Leave out the pictures. Return every record otherwise untouched.

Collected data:
"""

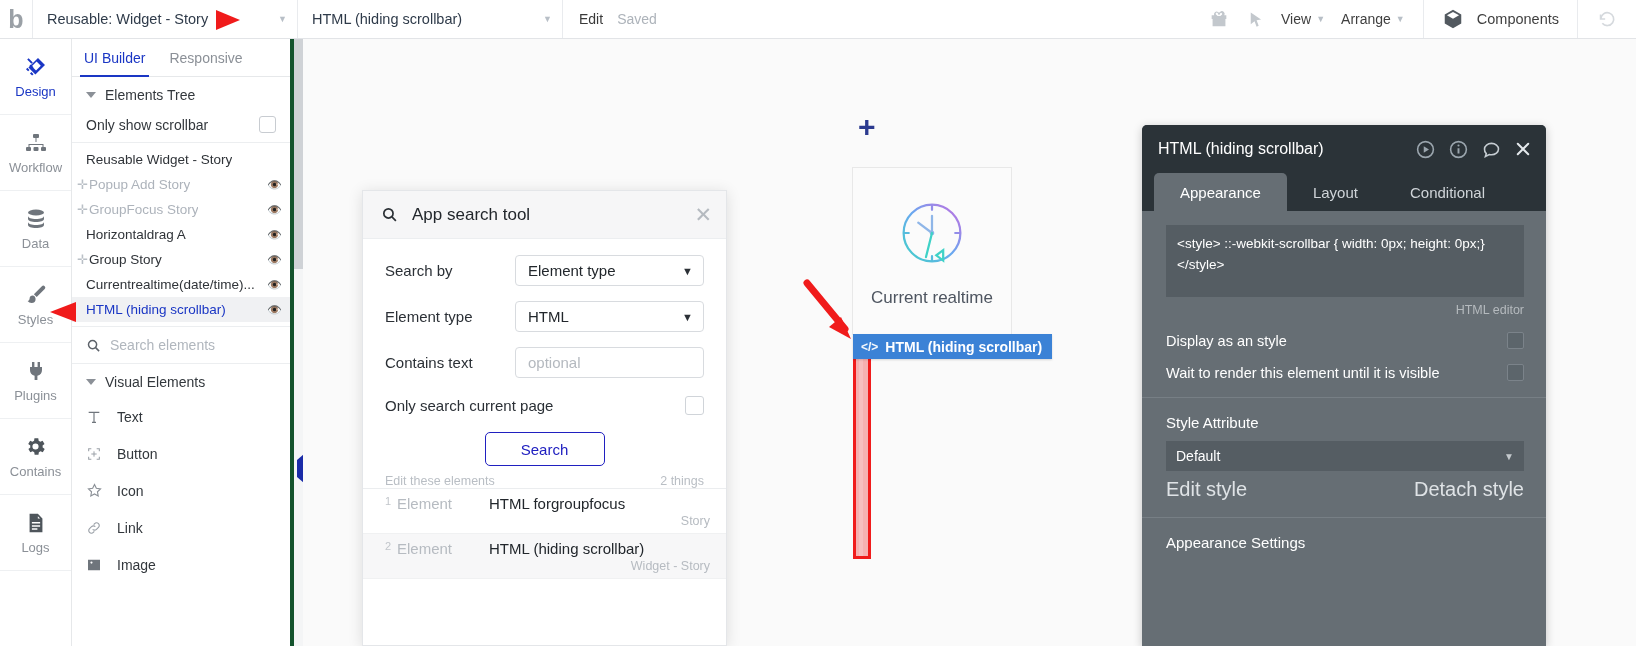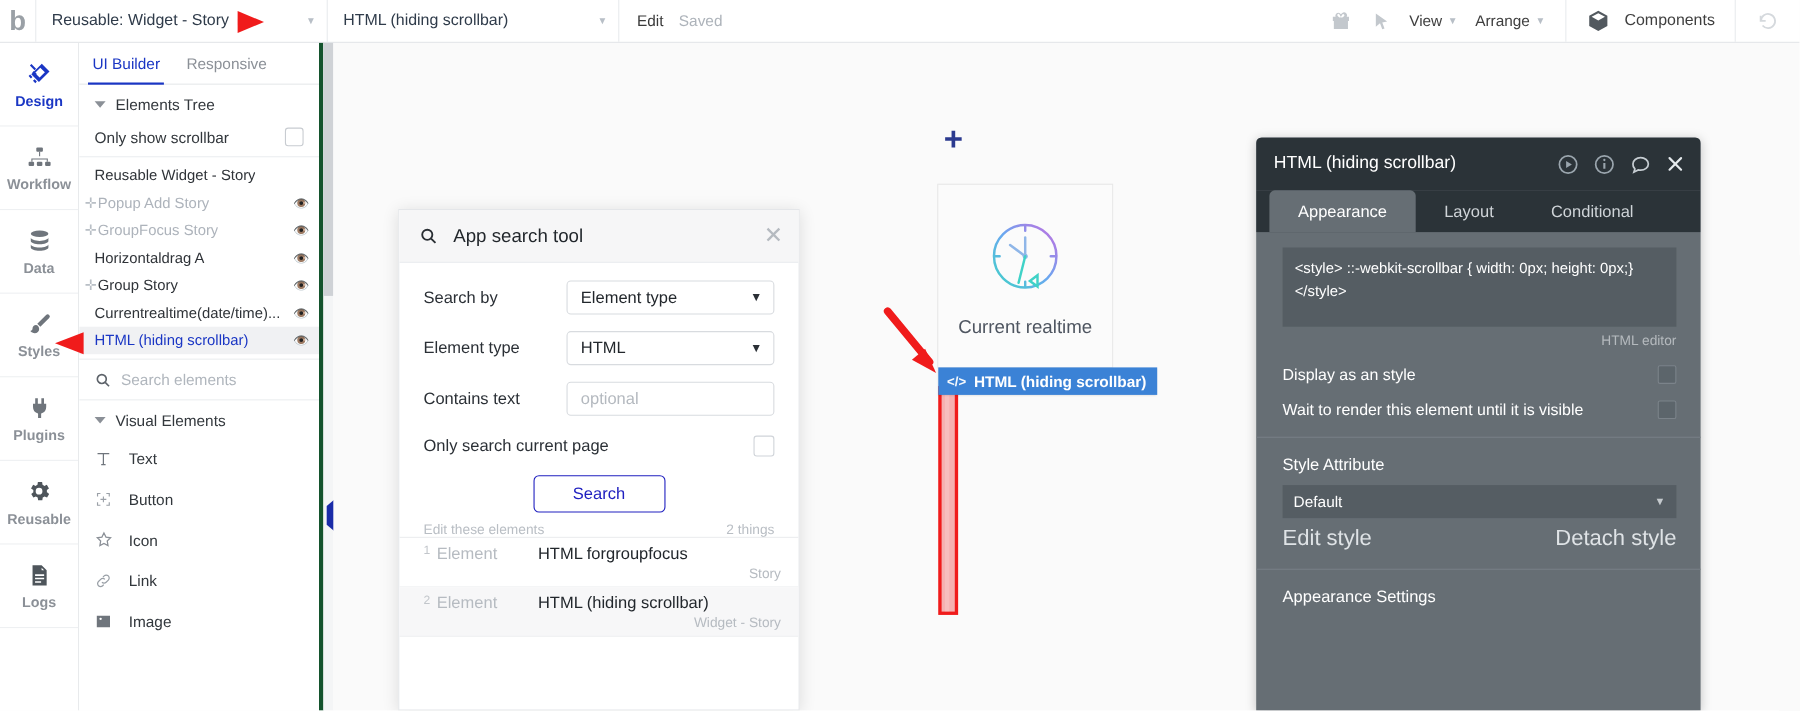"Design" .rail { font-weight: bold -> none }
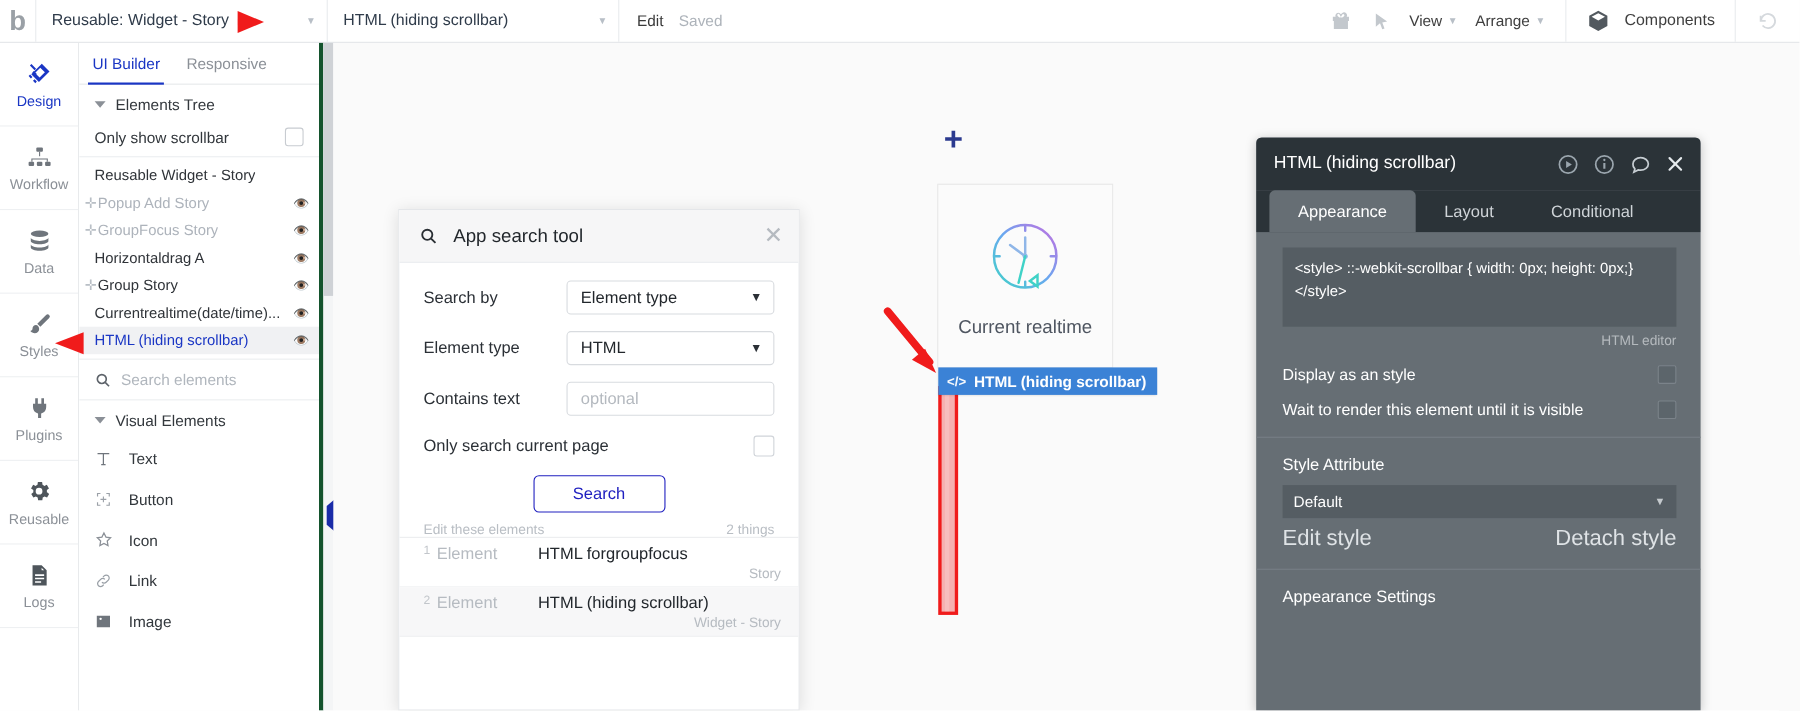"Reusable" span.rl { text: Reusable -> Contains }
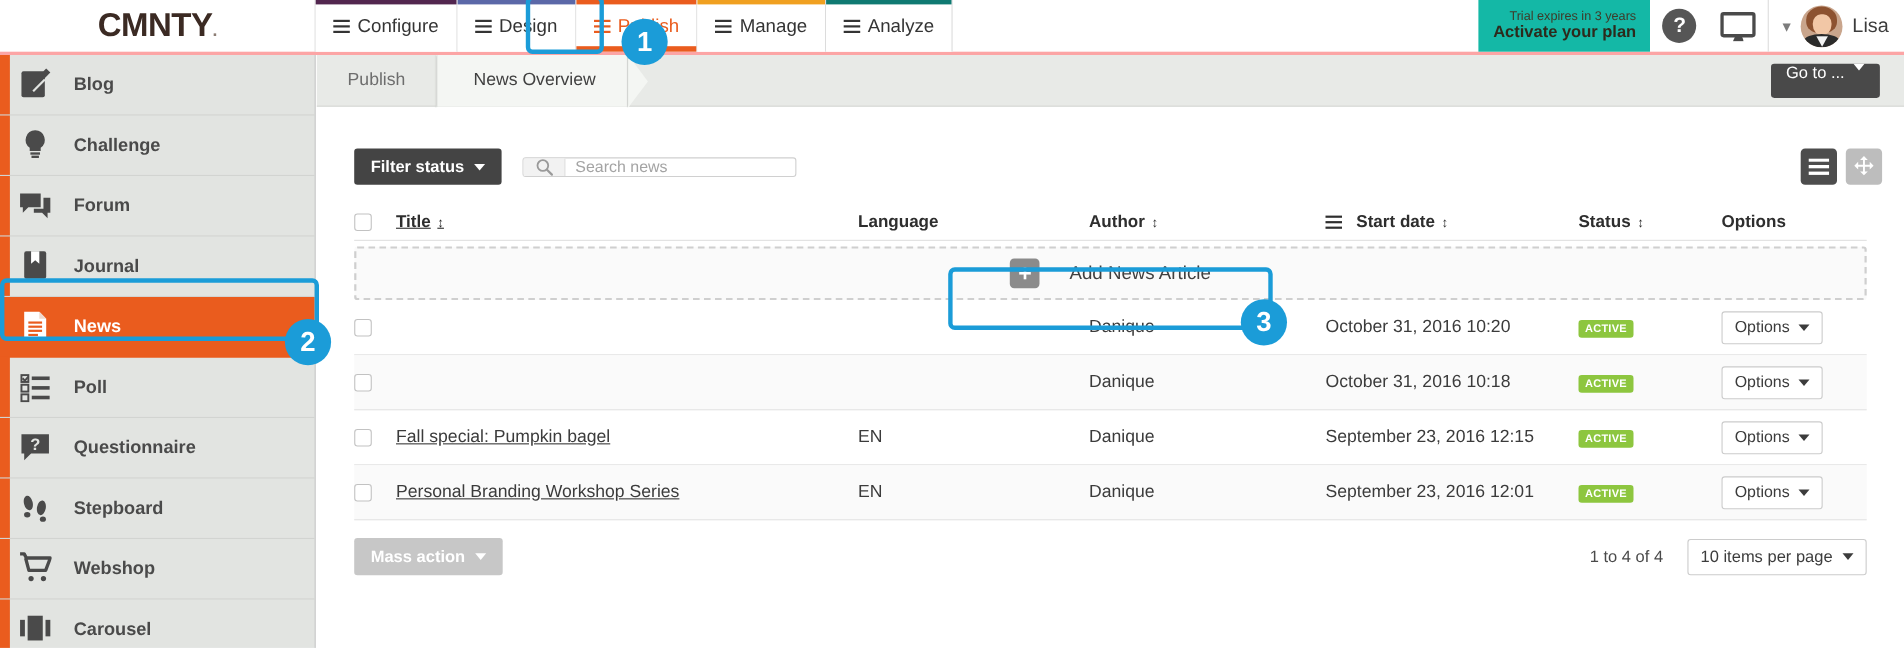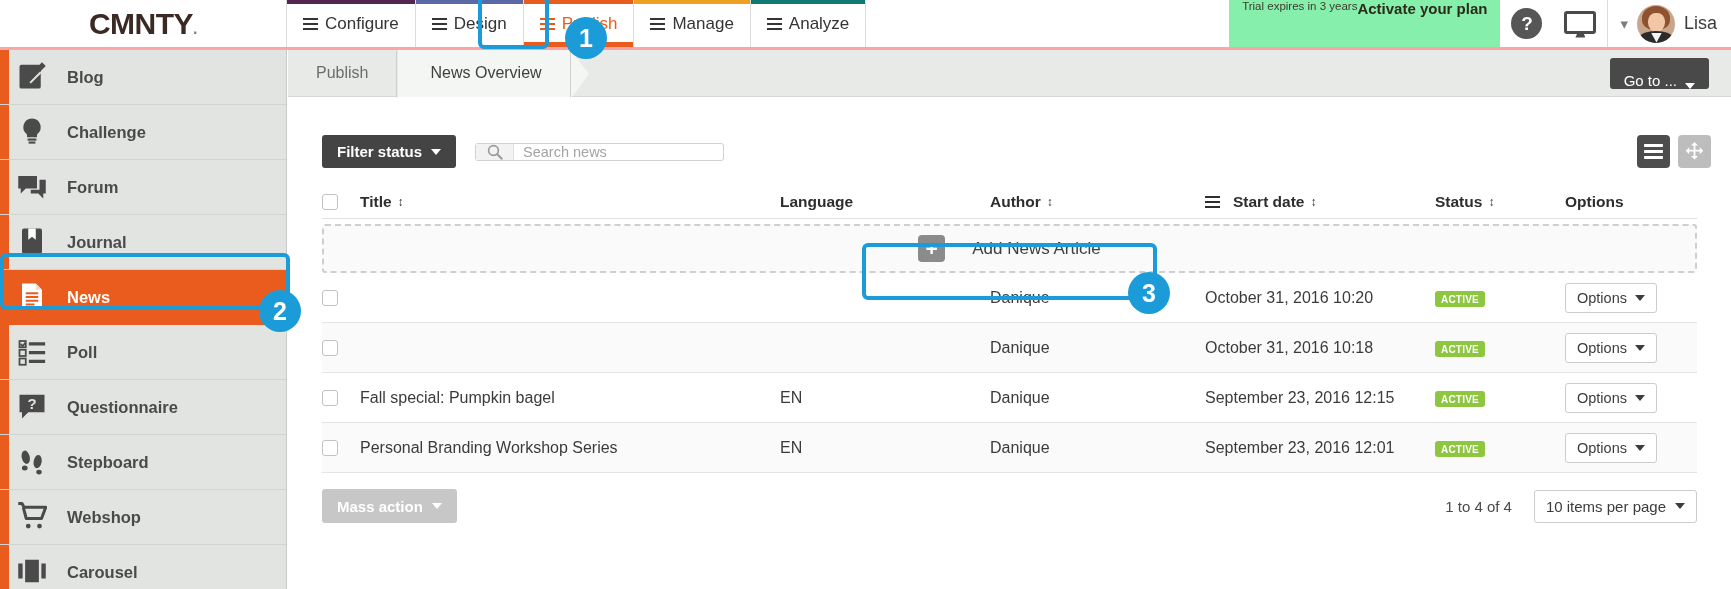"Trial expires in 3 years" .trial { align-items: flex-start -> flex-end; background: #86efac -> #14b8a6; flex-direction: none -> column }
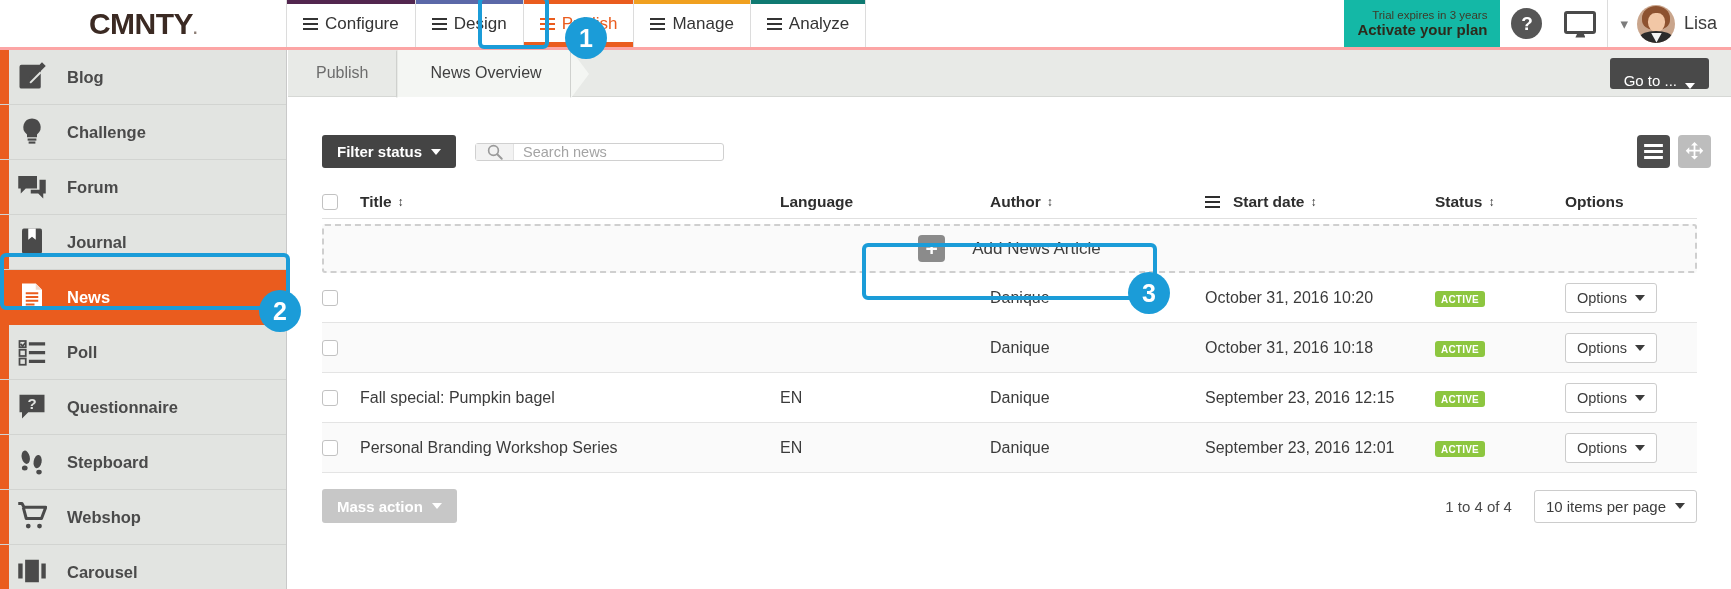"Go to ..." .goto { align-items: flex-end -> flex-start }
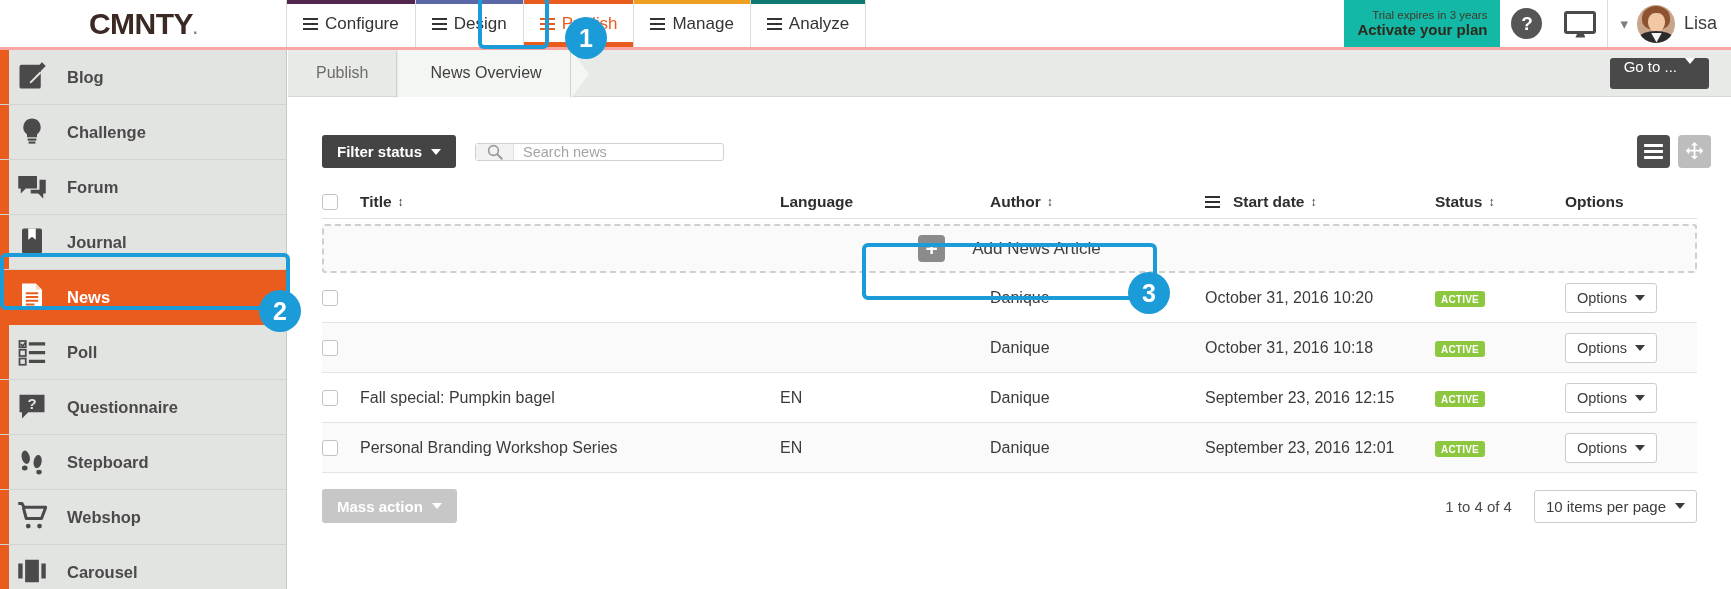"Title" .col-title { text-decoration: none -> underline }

"""

■ **RESPONSE FOR THIS EXERCISE**:
"Design" .rail { font-weight: bold -> none }
"Reusable" span.rl { text: Reusable -> Contains }
"Trial expires in 3 years" .trial { align-items: flex-start -> flex-end; background: #86efac -> #14b8a6; flex-direction: none -> column }
"Go to ..." .goto { align-items: flex-end -> flex-start }
"Title" .col-title { text-decoration: none -> underline }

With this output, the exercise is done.